▸ Task description: Report every line of the records that includes the word "weight".

▸ Data for this exercise:
○ ○ ○ ○ ○

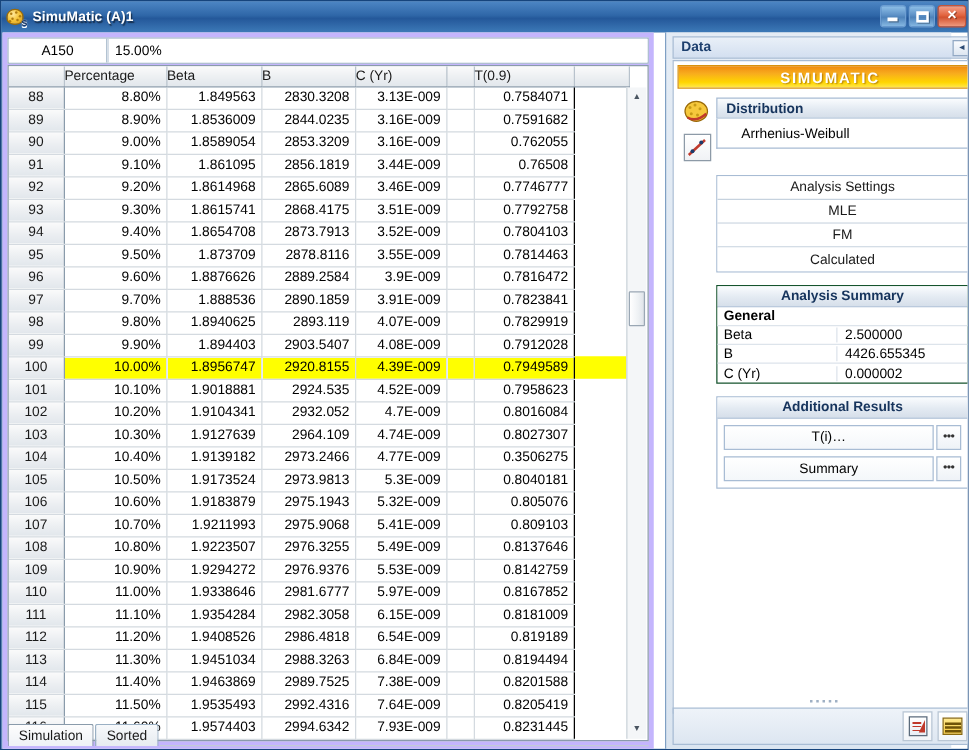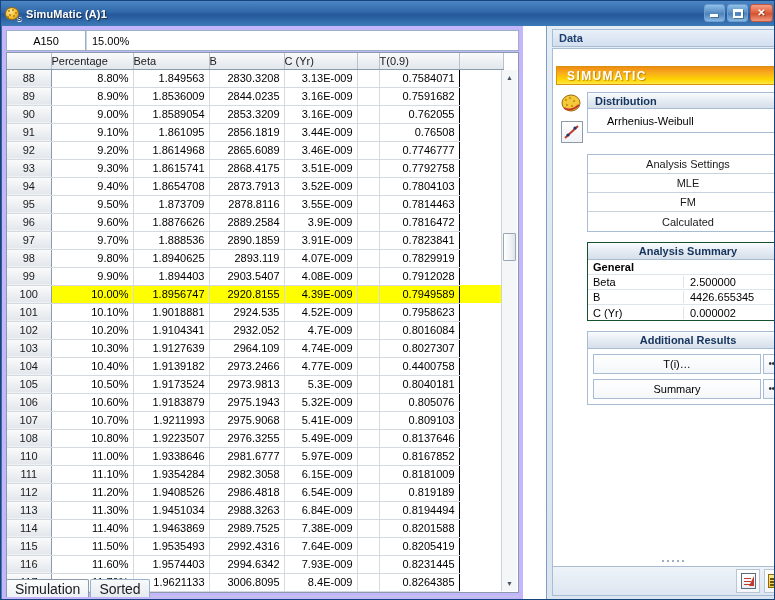--- a/index.html
+++ b/index.html
@@ -281,21 +281,21 @@
     height: 20px;
     display: flex;
     align-items: flex-end;
   }
   .sheet-tab {
     height: 18px;
     padding: 0 8px;
     box-sizing: border-box;
     display: flex;
     align-items: center;
-    font-size: 14px;
+    font-size: 11px;
     border: 1px solid #9ab0c4;
     border-bottom: none;
     border-radius: 2px 2px 0 0;
     background: linear-gradient(to bottom, #f7f9fb 0%, #e6ebf0 100%);
     margin-right: 1px;
     color: #1a1a1a;
   }
   .sheet-tab.active {
     background: linear-gradient(to bottom, #fdfdfd 0%, #eef2f6 100%);
     font-weight: normal;
@@ -303,21 +303,21 @@
   }
   .tabs-rest {
     flex: 1;
     height: 18px;
     border-bottom: 1px solid #c2ccd6;
   }
 
   
   .data-pane {
     position: absolute;
-    right: 0; top: 0;
+    right: 14px; top: 0;
     width: 229px;
     height: 574px;
     box-sizing: border-box;
     background: linear-gradient(to bottom, #e4ecf5 0%, #dbe5f0 100%);
     border-left: 1px solid #7fa0c4;
   }
   .dp-header {
     position: absolute;
     left: 5px; top: 3px;
     width: 242px;
@@ -353,28 +353,29 @@
     left: 5px; top: 22px;
     width: 242px;
     height: 523px;
     box-sizing: border-box;
     background: #ffffff;
     border: 1px solid #a8bcd4;
     overflow: hidden;
   }
 
   .brand {
-    margin: 17px 3px 0 3px;
+    margin: 3px 3px 0 3px;
     height: 19px;
     background: linear-gradient(to bottom, #f08b12 0%, #f8ad1d 35%, #ffd500 75%, #ffe84b 100%);
     border: 1px solid #d8920e;
     box-sizing: border-box;
     display: flex;
     align-items: center;
     padding-left: 10px;
+    justify-content: center;
   }
   .brand span {
     color: #ffffff;
     font-size: 12px;
     font-weight: bold;
     letter-spacing: 1.4px;
     text-shadow: 1px 1px 1px rgba(150,90,0,0.6);
   }
 
   .dp-cols {
@@ -857,21 +858,21 @@
                 <td class="tcol">0.8027307</td>
                 <td class="tail"></td>
               </tr>
               <tr>
                 <td class="rowno">104</td>
                 <td>10.40%</td>
                 <td>1.9139182</td>
                 <td>2973.2466</td>
                 <td>4.77E-009</td>
                 <td class="gap"></td>
-                <td class="tcol">0.4400758</td>
+                <td class="tcol">0.3506275</td>
                 <td class="tail"></td>
               </tr>
               <tr>
                 <td class="rowno">105</td>
                 <td>10.50%</td>
                 <td>1.9173524</td>
                 <td>2973.9813</td>
                 <td>5.3E-009</td>
                 <td class="gap"></td>
                 <td class="tcol">0.8040181</td>
@@ -898,20 +899,30 @@
                 <td class="tail"></td>
               </tr>
               <tr>
                 <td class="rowno">108</td>
                 <td>10.80%</td>
                 <td>1.9223507</td>
                 <td>2976.3255</td>
                 <td>5.49E-009</td>
                 <td class="gap"></td>
                 <td class="tcol">0.8137646</td>
+                <td class="tail"></td>
+              </tr>
+              <tr>
+                <td class="rowno">109</td>
+                <td>10.90%</td>
+                <td>1.9294272</td>
+                <td>2976.9376</td>
+                <td>5.53E-009</td>
+                <td class="gap"></td>
+                <td class="tcol">0.8142759</td>
                 <td class="tail"></td>
               </tr>
               <tr>
                 <td class="rowno">110</td>
                 <td>11.00%</td>
                 <td>1.9338646</td>
                 <td>2981.6777</td>
                 <td>5.97E-009</td>
                 <td class="gap"></td>
                 <td class="tcol">0.8167852</td>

○ ○ ○ ○ ○

▸ Result of this task:
     font-weight: normal;
     font-weight: bold;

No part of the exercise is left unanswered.